Divorce & Your Finances Center
Money and Divorce Primer
Valuable Resources
 
 
 
 
 
 
 

 



 

Money and Divorce – A Brief Primer
By Lawrence H. Kohlenberg, CPA, CFP™, CDFA

There are approximately 1.4 million divorces each year in the United States.

Lifestyles are drastically changed after divorce; a major reason for this change is due to the financial issues. Will you have enough money to live on after your divorce? Will you have to change your spending habits? Will you be able to retire? Do you want to keep the house? How will your assets be affected? These are some of the issues briefly outlined below.

Property:
The first thing to consider is identifying what type of property does a married couples have, how much is it worth, and how should it be divided?

In most states it is important to know if the property is separate property (property that is brought into the marriage, inherited during the marriage or received during the marriage as a gift) or marital property (any property acquired during the marriage, regardless of whose name it’s in, and in some states, the increase in value of the separate property.

Career Assets:
A major problem is whether a professional degree (i.e. a medical degree, a law degree) and other career assets should be recognized as marital property and divided. A monetary value has to be placed on these and calculating that value presents a second set of problems. One spouse may postpone or abandon education to put the other spouse through school or help him or her get established. Even in a two-income family, priority may have been given to one spouse’s career in the expectation that both would share in the benefits.

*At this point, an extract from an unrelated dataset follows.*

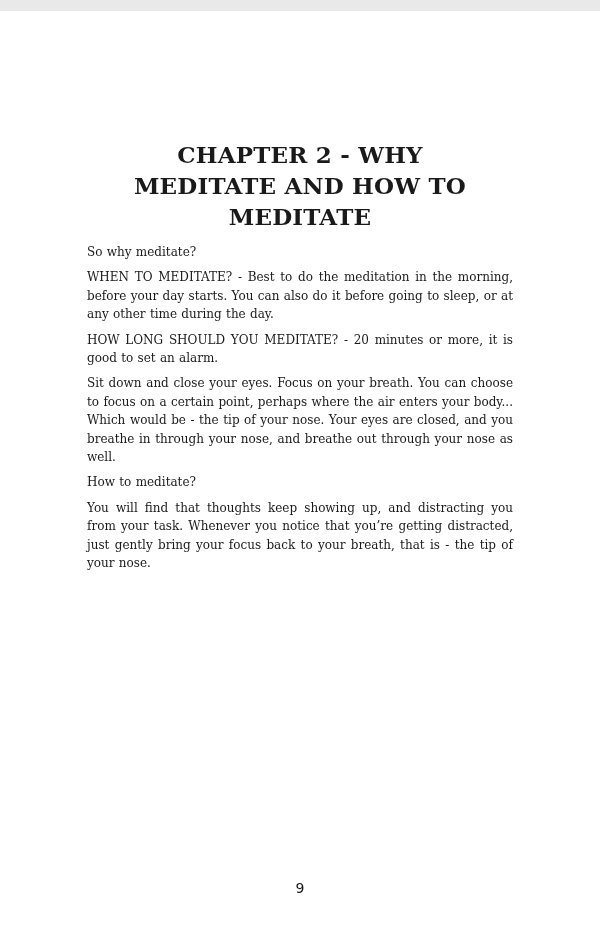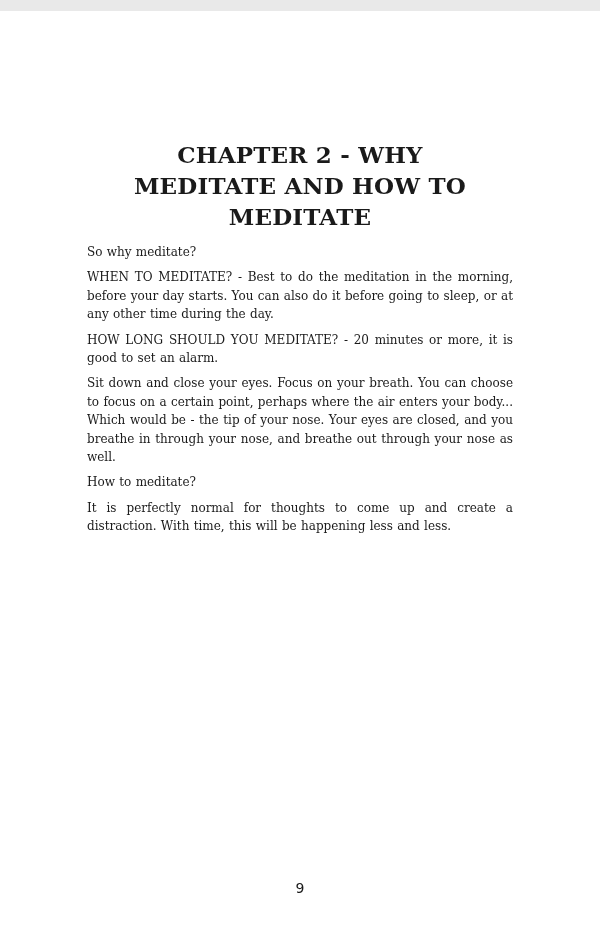"You will find that thoughts" p.para { html: none -> <p>You will find that thoughts keep showing up, and distracting you from your task. Whenever you notice that you’re getting distracted, just gently bring your focus back to your breath, that is - the tip of your nose.</p> }
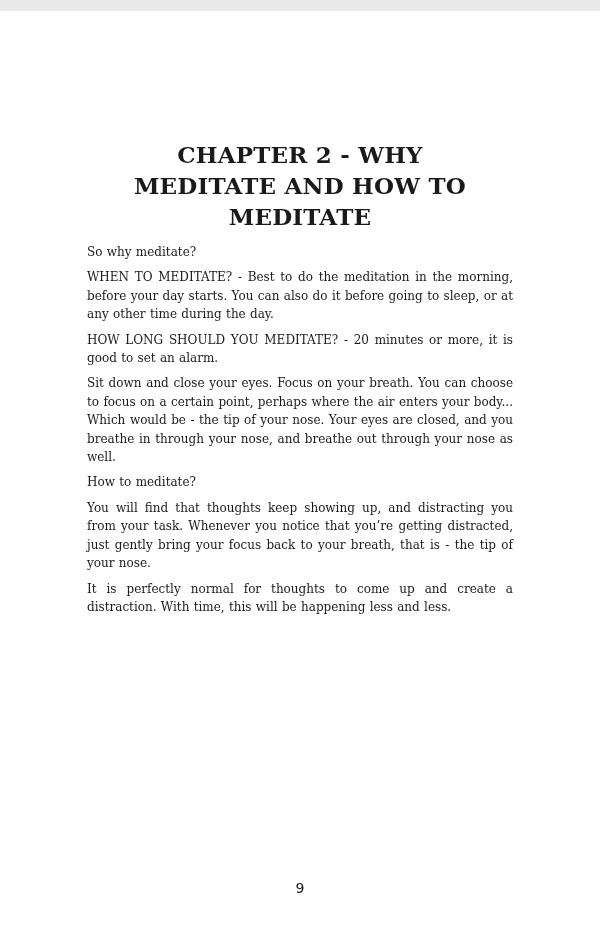"It is perfectly normal for" p.para { html: <p>It is perfectly normal for thoughts to come up and create a distraction. With time, this will be happening less and less.</p> -> none }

Pensions and Retirement Plans:
Principally, there are two types of employer retirement plans: Defined Contribution Plans, which means that there is an account with a certain amount of money in it as shown on your monthly or quarterly statement, and Defined Benefit Plans, which is the payout of a future stream of income, a promise to pay by the employer, and is usually not held in a specific account. To divide this asset in divorce, a QDRO is used. QDRO stands for Qualified Domestic Relations Order. This is a legal document that is sent to a qualified retirement plan to tell them how much of the retirement money should be sent to the ex-spouse. Specific rules determine the use of these funds and the court can award any percent to the spouse.

Health Insurance:
This is another career asset which can create issues for the non-wage earner, especially if there is any type of health issues that may prevent a former spouse from securing his or her own policy. The type of employer and type of employer policy will determine whether one continues the same plan or seeks alternate coverage.

Maintenance and Child Support:
Maintenance is really another name for alimony; maintenance is taxable to the recipient, and deductible to the person paying it. Child support is neither taxable as income, not deductible from income for the payer. There are no tax implications in child support. Child support guidelines vary by state, and tend to take into account the gross income of each party, the types of expenses the parents incur, and how long the child (ren) stays with each parent.

Splitting the House:
There is almost always a house involved in a divorce; the question of who gets the house is one of the biggest to deal with. Should the wife or the husband get it, or should they sell it and split the profit (if there is one)? Oftentimes, the answer isn’t clear. One must remember that this is an asset that does not create income. Determine if the mortgage payments have been made on the home, and if not, consider how the mortgage will be paid up current, before the home goes to foreclosure.

Social Security:
If a couple has been married for 10 years or longer and they get divorced, the spouse is entitled to half the other spouse’s Social Security provided certain provisions are met. This rule does not diminish the amount a spouse receives at retirement, so this is usually less of an issue, especially in a marriage of long duration.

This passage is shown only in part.